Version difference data
BEGIN

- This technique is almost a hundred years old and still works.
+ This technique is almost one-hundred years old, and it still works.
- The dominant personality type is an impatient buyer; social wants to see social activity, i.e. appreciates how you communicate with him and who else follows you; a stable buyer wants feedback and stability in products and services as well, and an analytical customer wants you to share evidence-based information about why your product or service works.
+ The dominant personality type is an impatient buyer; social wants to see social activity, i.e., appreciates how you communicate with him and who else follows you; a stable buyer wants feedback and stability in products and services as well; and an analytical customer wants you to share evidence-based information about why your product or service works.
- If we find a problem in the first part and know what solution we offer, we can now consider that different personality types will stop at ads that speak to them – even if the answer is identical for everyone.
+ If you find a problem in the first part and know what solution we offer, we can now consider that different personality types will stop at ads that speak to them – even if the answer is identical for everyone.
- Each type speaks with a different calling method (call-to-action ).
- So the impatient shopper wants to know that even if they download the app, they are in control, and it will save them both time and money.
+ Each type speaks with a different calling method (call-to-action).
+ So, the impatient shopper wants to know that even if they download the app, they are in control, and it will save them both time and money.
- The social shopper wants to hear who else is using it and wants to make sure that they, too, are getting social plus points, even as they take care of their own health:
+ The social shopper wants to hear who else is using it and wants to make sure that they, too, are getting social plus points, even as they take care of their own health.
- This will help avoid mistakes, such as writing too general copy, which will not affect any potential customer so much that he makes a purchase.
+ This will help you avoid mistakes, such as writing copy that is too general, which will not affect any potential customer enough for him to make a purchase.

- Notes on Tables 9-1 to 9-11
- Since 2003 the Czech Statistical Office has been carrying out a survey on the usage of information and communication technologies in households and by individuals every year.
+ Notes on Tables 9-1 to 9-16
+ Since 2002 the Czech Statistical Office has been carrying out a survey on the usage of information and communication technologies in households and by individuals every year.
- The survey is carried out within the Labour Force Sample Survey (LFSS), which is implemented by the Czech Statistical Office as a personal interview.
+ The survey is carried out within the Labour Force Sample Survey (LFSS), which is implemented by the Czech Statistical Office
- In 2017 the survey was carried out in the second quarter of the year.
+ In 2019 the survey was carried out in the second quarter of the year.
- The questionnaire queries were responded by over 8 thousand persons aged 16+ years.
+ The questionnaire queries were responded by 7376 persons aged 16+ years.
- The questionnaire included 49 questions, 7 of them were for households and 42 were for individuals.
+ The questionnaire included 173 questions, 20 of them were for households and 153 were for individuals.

END

WHAT IS EXPECTED
Each of the entries must be set down again exactly.

RESPONSE AREA
- This technique is almost a hundred years old and still works.
+ This technique is almost one-hundred years old, and it still works.
- The dominant personality type is an impatient buyer; social wants to see social activity, i.e. appreciates how you communicate with him and who else follows you; a stable buyer wants feedback and stability in products and services as well, and an analytical customer wants you to share evidence-based information about why your product or service works.
+ The dominant personality type is an impatient buyer; social wants to see social activity, i.e., appreciates how you communicate with him and who else follows you; a stable buyer wants feedback and stability in products and services as well; and an analytical customer wants you to share evidence-based information about why your product or service works.
- If we find a problem in the first part and know what solution we offer, we can now consider that different personality types will stop at ads that speak to them – even if the answer is identical for everyone.
+ If you find a problem in the first part and know what solution we offer, we can now consider that different personality types will stop at ads that speak to them – even if the answer is identical for everyone.
- Each type speaks with a different calling method (call-to-action ).
- So the impatient shopper wants to know that even if they download the app, they are in control, and it will save them both time and money.
+ Each type speaks with a different calling method (call-to-action).
+ So, the impatient shopper wants to know that even if they download the app, they are in control, and it will save them both time and money.
- The social shopper wants to hear who else is using it and wants to make sure that they, too, are getting social plus points, even as they take care of their own health:
+ The social shopper wants to hear who else is using it and wants to make sure that they, too, are getting social plus points, even as they take care of their own health.
- This will help avoid mistakes, such as writing too general copy, which will not affect any potential customer so much that he makes a purchase.
+ This will help you avoid mistakes, such as writing copy that is too general, which will not affect any potential customer enough for him to make a purchase.

- Notes on Tables 9-1 to 9-11
- Since 2003 the Czech Statistical Office has been carrying out a survey on the usage of information and communication technologies in households and by individuals every year.
+ Notes on Tables 9-1 to 9-16
+ Since 2002 the Czech Statistical Office has been carrying out a survey on the usage of information and communication technologies in households and by individuals every year.
- The survey is carried out within the Labour Force Sample Survey (LFSS), which is implemented by the Czech Statistical Office as a personal interview.
+ The survey is carried out within the Labour Force Sample Survey (LFSS), which is implemented by the Czech Statistical Office
- In 2017 the survey was carried out in the second quarter of the year.
+ In 2019 the survey was carried out in the second quarter of the year.
- The questionnaire queries were responded by over 8 thousand persons aged 16+ years.
+ The questionnaire queries were responded by 7376 persons aged 16+ years.
- The questionnaire included 49 questions, 7 of them were for households and 42 were for individuals.
+ The questionnaire included 173 questions, 20 of them were for households and 153 were for individuals.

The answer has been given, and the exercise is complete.